# Waiting, waiting, waiting. ..



## HLGStrider (Nov 7, 2003)

Was it really necessary to increase the time between post time by thirty seconds?

In the past I have born with the sixty seconds. I understand the reasoning, and I know that not everybody runs the forum on two windows in order to try and get off line as quickly as possible. . .

but it is such a pain, and now with thirty seconds more?

Has spam really been increasing all that much?

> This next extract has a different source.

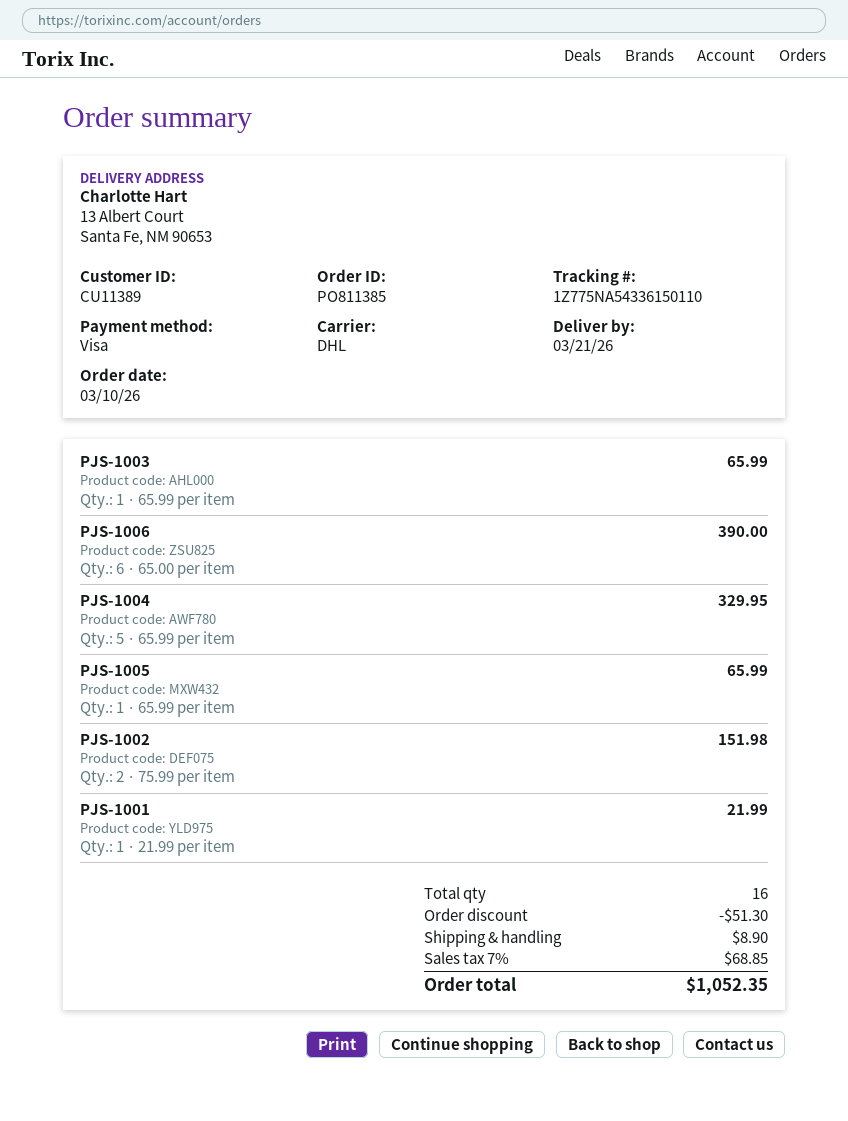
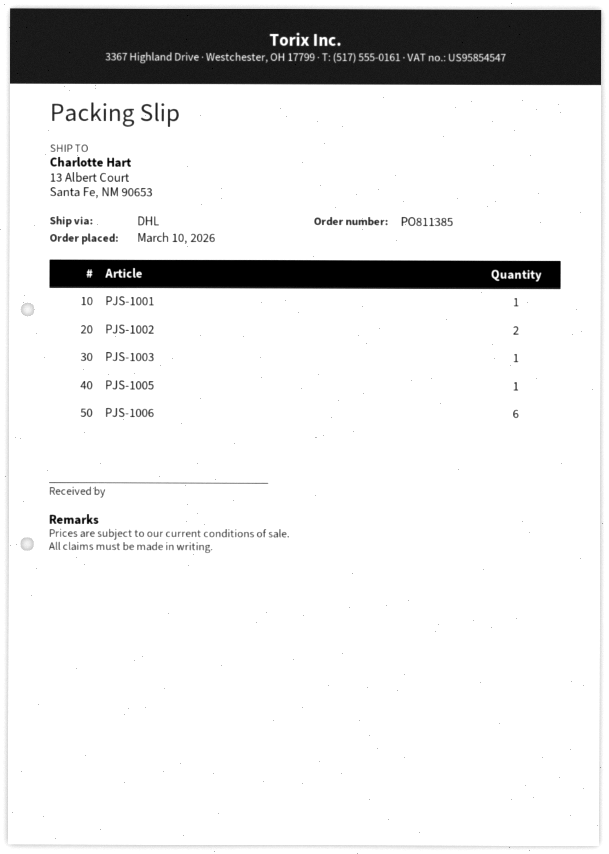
PJS-1004: 5 -> none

For example, I tried to post this the first time and it said I couldn't so I had to push backspace and try again. ..this isn't a one word post (hardly) and it isn't spam. . .blah.


----------



## Gandalf The Grey (Nov 7, 2003)

My dear *HLGStrider,* 

When you think of it, it's highly ironic for someone to post a message called "Waiting, waiting, waiting. .. " in which you describe wanting to communicate with lightning speed at an ... * drumroll please * ... *ENTMOOT*  , of all places! * hearty, good-natured grin *  

After all, to sum up what Treebeard would say, if it's worth saying, it's worth taking a long time to say!  

Gandalf the Grey


----------



## Aulë (Nov 8, 2003)

Yes, even I noticed the increase to 90 seconds. I rarely had to wait with the 60 second per post limit, but this 90 second rule is ridiculous. Especially when I am posting two posts back-to-back (such as judgements for debates, and debate posts) and when I am sending out PMs to groups of people.

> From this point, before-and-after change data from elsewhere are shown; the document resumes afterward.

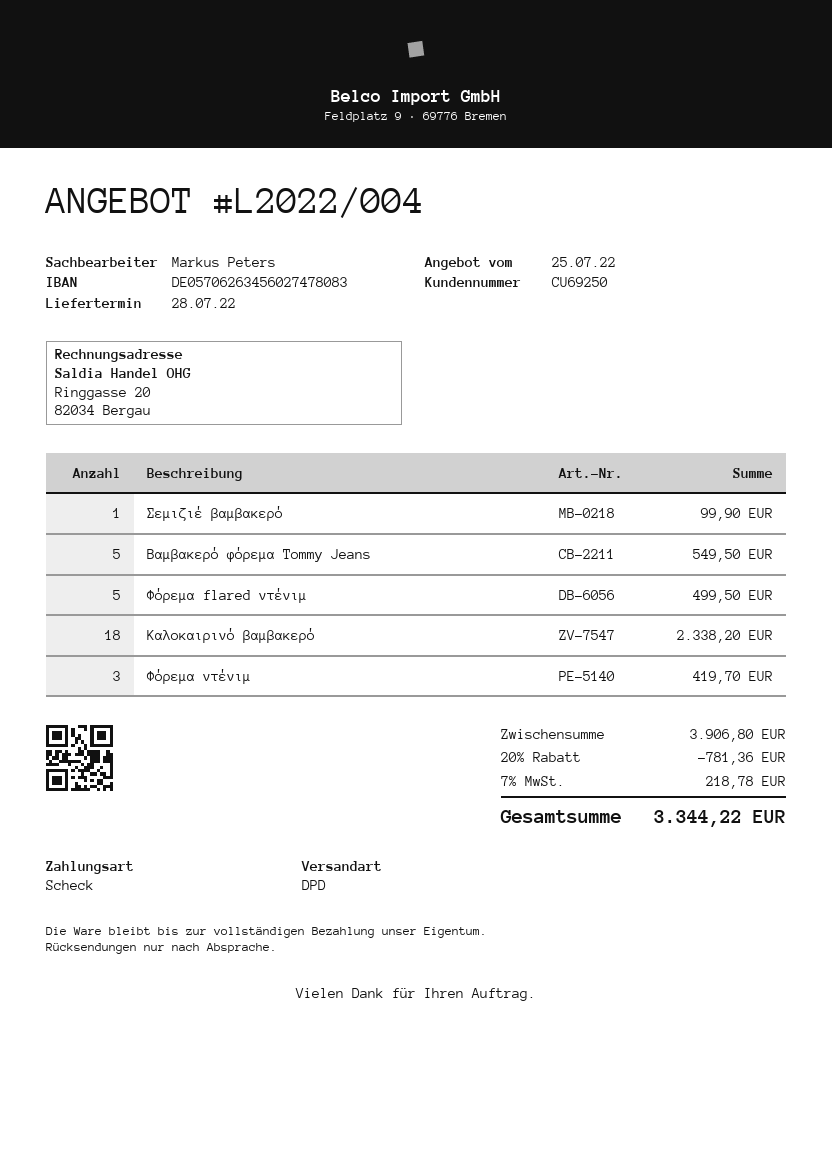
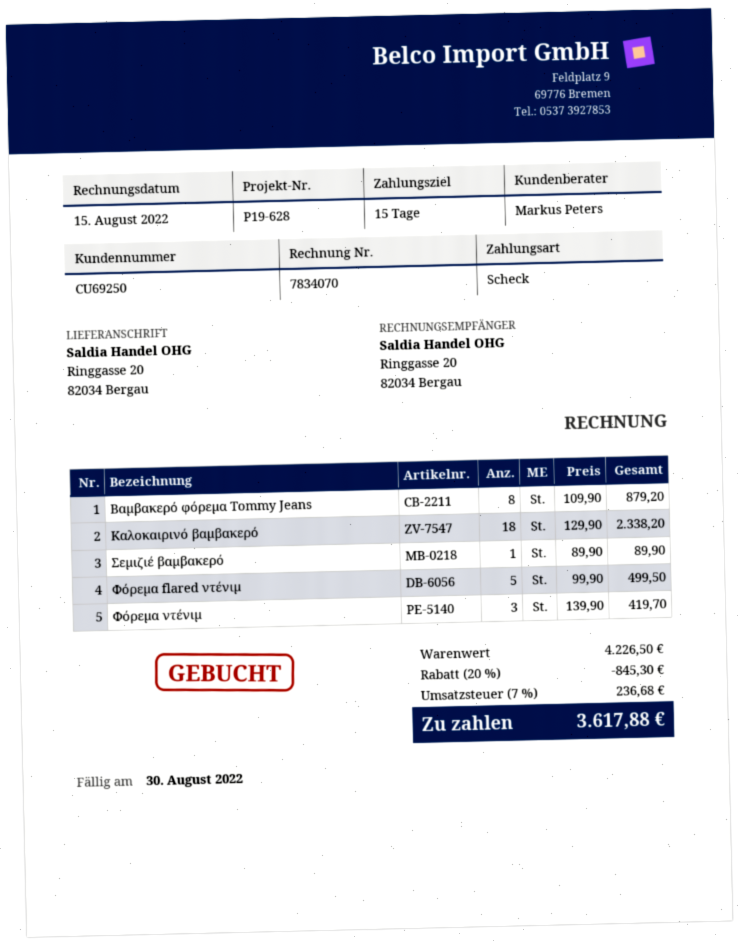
Σεμιζιέ βαμβακερό: 1 for 99.90 -> 1 for 89.90
Βαμβακερό φόρεμα Tommy Jeans: 5 for 549.50 -> 8 for 879.20
subtotal: 3906.80 -> 4226.50
discount: 20% = 781.36 -> 20% = 845.30
tax: 7% = 218.78 -> 7% = 236.68
total: 3344.22 -> 3617.88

May I ask why this was done?
The old limit seemed to work fine, so why alter something that does its job?


----------



## HLGStrider (Nov 9, 2003)

> After all, to sum up what Treebeard would say, if it's worth saying, it's worth taking a long time to say!



Just listening to me would give Treebeard Oak Galls. . .talking or posting or typing.

I type fast. I also tend to post as I talk which is fast. I think of things to say off the top of my head and thinking of them more doesn't usually change them so there is no reason to wait.

A minute in a half can be a long time. Sometimes there is even need to post fast.

For the sake of the "real" sort of spam (the kind done to spread adverising to porn sites) the sixty second rule made a lot of sense. However, I have never seen this happen here, so I assume that the sixty seconds was enough to stop it. . .why an increase to 90?

Perhaps I'll catch a mod on MSN soon and grill them about it. No mods on tonight.


----------



## Niniel (Nov 9, 2003)

I hadn't noticed the change yet, but if it's true I think I'll find it very annoying. I seldom post that fast, but sometimes I do, e.g. when sending PMs to different people, and when I do that I'm definitely not spamming. So I don't see why all the non-spamming members should be 'punished' because of a few who do spam.


----------



## HLGStrider (Nov 10, 2003)

I haven't checked out if it applies to PM's too, as well as posts. That would be MAJORLY annoying. With no way to send group pm's when you want to contact three or four people with a message the sixty second one is bad enough.

Another good reason for wanting to post quickly are things that happen in the Guild of Writers. When posting a long piece for review, it is often necessary to post it in three or four posts. It is a pain in the neck to wait sixty seconds between posting the first six paragraphs and the second six.


----------



## Rhiannon (Nov 10, 2003)

Waiting, waiting, waiting. ..

...I'll never get out of here. I'll die in Casablanca...

*cough*

It does apply to PMs as well, and yes it is very annoying when sending out groups of PMs, as well as when posting long things such as lectures that take up more than one post.


----------



## Ithrynluin (Nov 10, 2003)

I'll ask WM and let you know why this was done.


----------



## David Pence (Nov 11, 2003)

It was increased to deal with a troublesome ex-member who was spamming the site. I'll decress it to 60 shortly.


----------



## HLGStrider (Nov 11, 2003)

I didn't know anyone had been banned lately. Had he or she been on the forum long?


----------



## HLGStrider (Nov 14, 2003)

I understand you not answering that if you don't want to, by the way. . .private mod/administrator business and all that. . .

Anyway, I think this thread is resolved so if you want to close it or flotsam it, go ahead.


----------